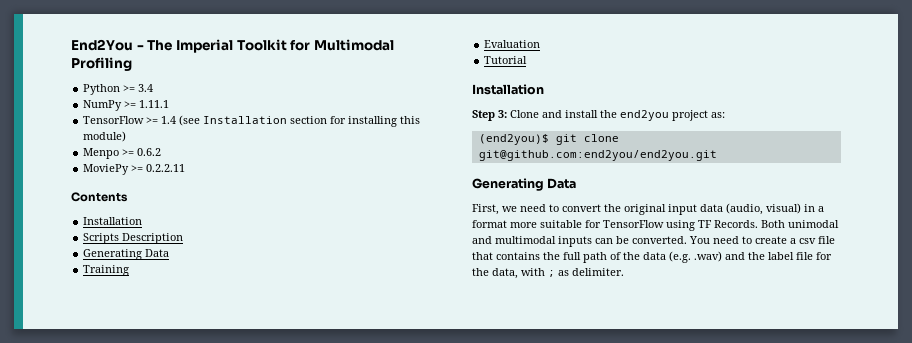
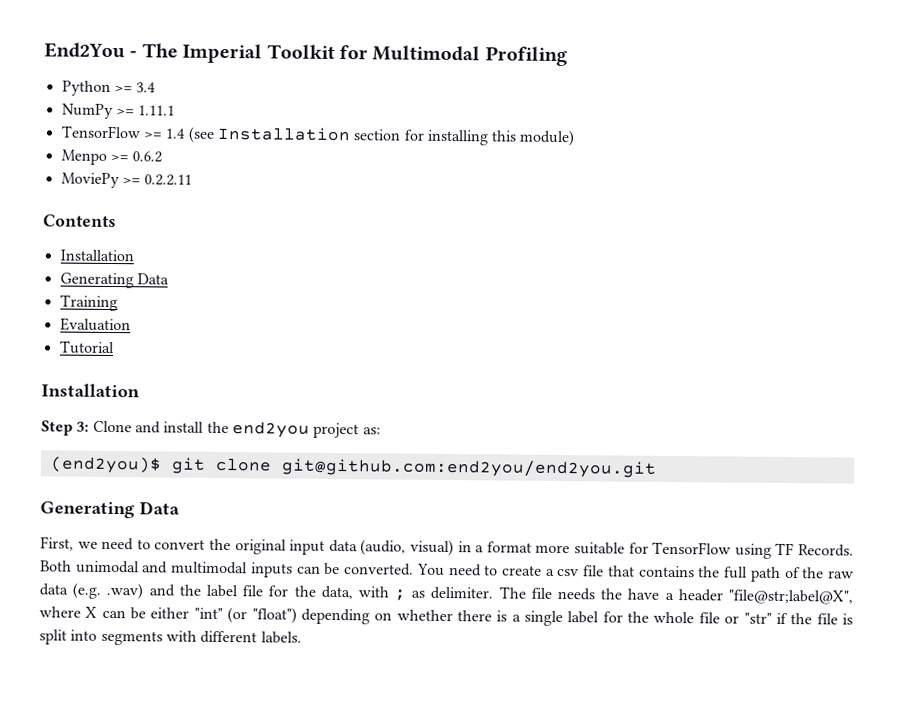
[83,233,184,244] // Scripts Description -> (134, 255) none
(640, 256) none -> [828,570,855,579] raw
(624, 272) none -> [498,586,853,605] [39,606,854,627] [39,629,302,646] The file needs the have a header "file@str;label@X", where X can be either "int" (or "float") depending on whether there is a single label for the whole file or "str" if the file is split into segments with different labels.

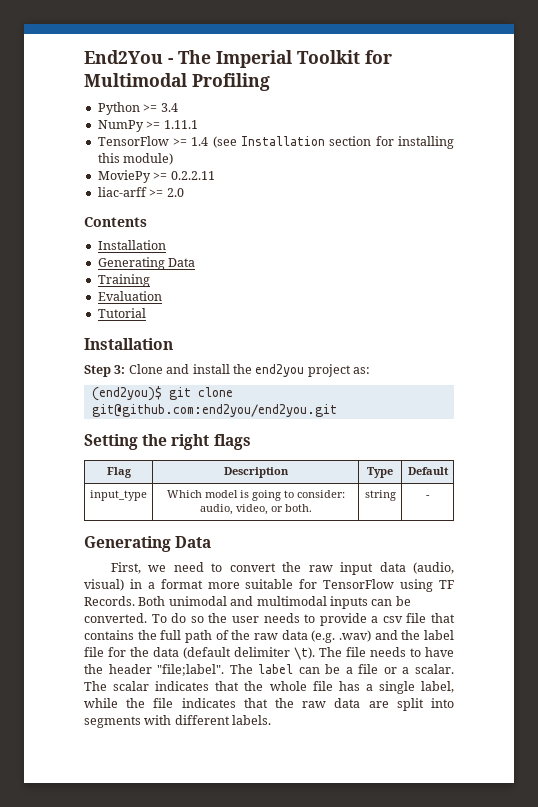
[60,149,163,165] // Menpo >= 0.6.2 -> (174, 159) none
(193, 180) none -> [97,187,184,197] // liac-arff >= 2.0
(657, 468) none -> [84,434,251,450] [106,467,132,478] [223,467,289,478] [367,467,393,478] [407,467,449,475] [90,490,147,501] [166,490,345,501] [199,504,312,515] [364,490,396,501] [426,495,430,498] // Setting the right flags // Flag | Description | Type | Default // input_type | Which model is going to consider: audio, video, or both. | string | -
[234,539,287,555] original -> [308,565,333,572] raw
[416,563,543,577] You need to create -> [151,613,367,626] To do so the user needs to provide
[320,585,853,605] [39,606,854,627] data, with ; as delimiter. The file needs the have a header "file@str;label@X", where X can be either "int" (or "float") depending on whether there is a single label for the whole file or "str" if the file is -> [153,647,454,660] [84,664,455,676] [84,681,454,694] [84,698,389,708] data (default delimiter \t). The file needs to have the header "file;label". The label can be a file or a scalar. The scalar indicates that the whole file has a single label, while the file indicates that the raw data are

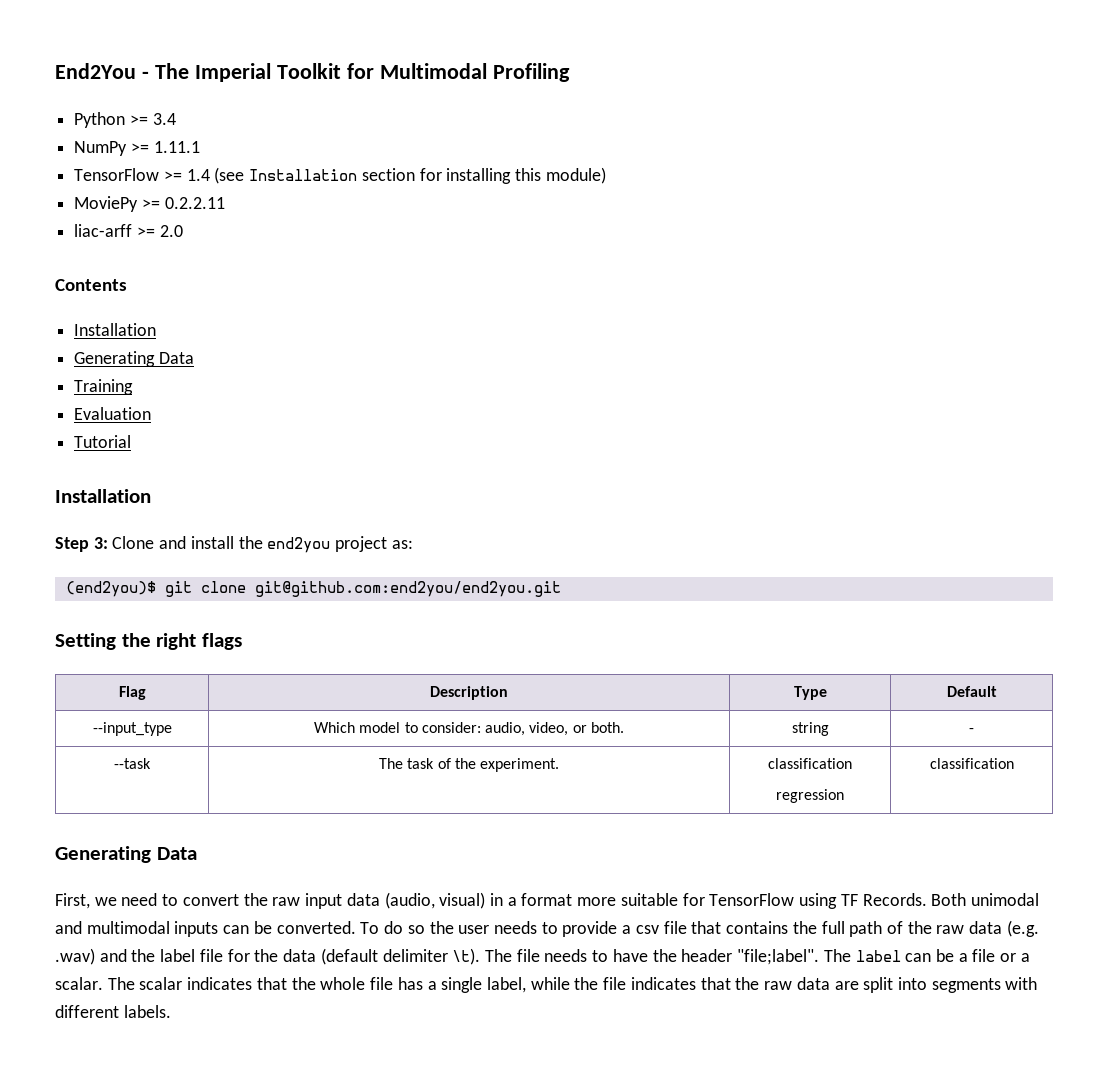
[90,490,147,501] input_type -> [92,722,172,736] --input_type
[239,490,281,501] is going -> (401, 727) none
(430, 496) none -> [114,758,151,769] [378,758,560,772] [768,758,852,769] [776,789,844,803] [929,758,1014,769] // --task | The task of the experiment. | classification // regression | classification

— INSTRUCTIONS FOR THE TASK —
The expected output is every entry above, character for character, with no pictures.

— ANSWER BOX —
[83,233,184,244] // Scripts Description -> (134, 255) none
(640, 256) none -> [828,570,855,579] raw
(624, 272) none -> [498,586,853,605] [39,606,854,627] [39,629,302,646] The file needs the have a header "file@str;label@X", where X can be either "int" (or "float") depending on whether there is a single label for the whole file or "str" if the file is split into segments with different labels.

[60,149,163,165] // Menpo >= 0.6.2 -> (174, 159) none
(193, 180) none -> [97,187,184,197] // liac-arff >= 2.0
(657, 468) none -> [84,434,251,450] [106,467,132,478] [223,467,289,478] [367,467,393,478] [407,467,449,475] [90,490,147,501] [166,490,345,501] [199,504,312,515] [364,490,396,501] [426,495,430,498] // Setting the right flags // Flag | Description | Type | Default // input_type | Which model is going to consider: audio, video, or both. | string | -
[234,539,287,555] original -> [308,565,333,572] raw
[416,563,543,577] You need to create -> [151,613,367,626] To do so the user needs to provide
[320,585,853,605] [39,606,854,627] data, with ; as delimiter. The file needs the have a header "file@str;label@X", where X can be either "int" (or "float") depending on whether there is a single label for the whole file or "str" if the file is -> [153,647,454,660] [84,664,455,676] [84,681,454,694] [84,698,389,708] data (default delimiter \t). The file needs to have the header "file;label". The label can be a file or a scalar. The scalar indicates that the whole file has a single label, while the file indicates that the raw data are

[90,490,147,501] input_type -> [92,722,172,736] --input_type
[239,490,281,501] is going -> (401, 727) none
(430, 496) none -> [114,758,151,769] [378,758,560,772] [768,758,852,769] [776,789,844,803] [929,758,1014,769] // --task | The task of the experiment. | classification // regression | classification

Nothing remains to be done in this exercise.